Dann landet er in seiner Erzählung ziemlich schnell beim 7. November. Dem Tag, an dem seine Entscheidung zur Kandidatur ins Rollen gekommen sei. Der Tag, an dem klar wurde, dass Donald Trump die US-Wahl gewonnen hat. Der Tag, an dem die Ampel-Regierung platzte. Diese beiden Ereignisse hätten viel in ihm ausgelöst, sagt Weigle. »Und dann hatte ich das eine oder andere Gespräch mit Mitgliedern der Partei.« Schnell sei der Entschluss gestanden: Weigle will's nochmal wissen.
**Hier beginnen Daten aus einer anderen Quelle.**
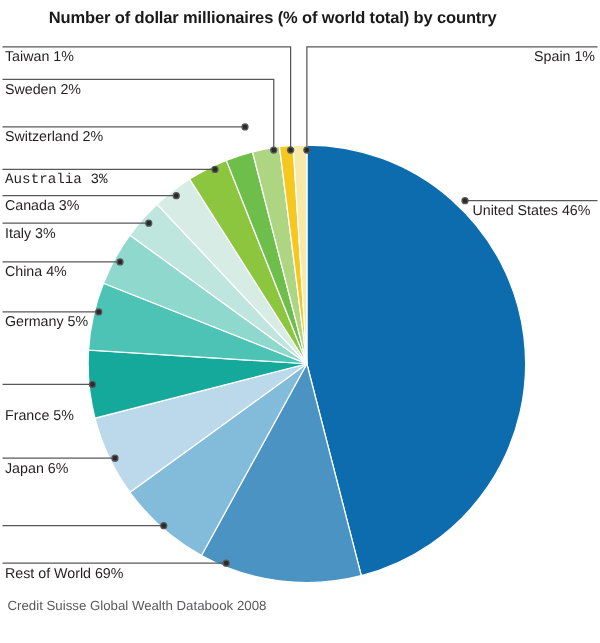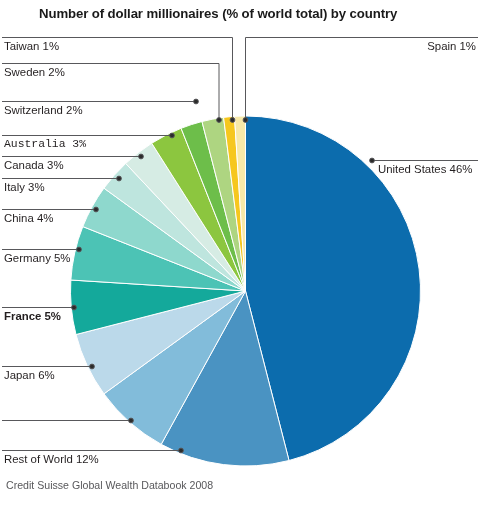"France 5%" div.lbl { font-weight: bold -> none; top: 310px -> 327px }
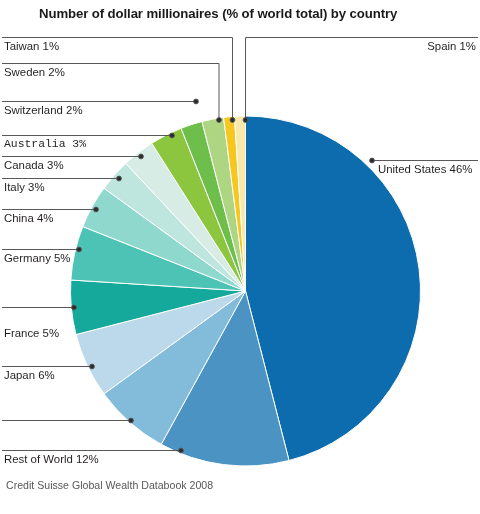"Rest of World 12%" div.lbl { text: 12% -> 69% }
Schon 2005 und 2009 hatte er sich als SPD-Kandidat versucht, aber nie den Einzug ins Parlament geschafft.
»Es ist in diesem Zeitfenster sehr schwer, jemand Neues bekannt zu machen«
Klar ist auch: Die vorgezogenen Neuwahlen machen es den Parteien nicht einfacher. Sie verengen das Feld der potenziellen Kandidaten. »Es ist in diesem Zeitfenster sehr schwer, jemand Neues bekannt zu machen und als Gesicht zu verankern«, weiß Weigle. »Dafür braucht's schon ein dreiviertel Jahr, glaube ich.« Auch deshalb war offenbar klar: Ein »alter Hase« muss ran. Das ist Weigle vom Alter her nicht unbedingt - dafür aber von der Erfahrung. »Ich bin seit März 1996 SPD-Mitglied, seit 1994 hab' ich jeden Wahlkampf mitgemacht«, erinnert er sich. Bei der Nominierungskonferenz des SPD-Kreisverbands bekam er am Sonntag nun 67 Stimmen von 69 anwesenden Stimmberechtigten.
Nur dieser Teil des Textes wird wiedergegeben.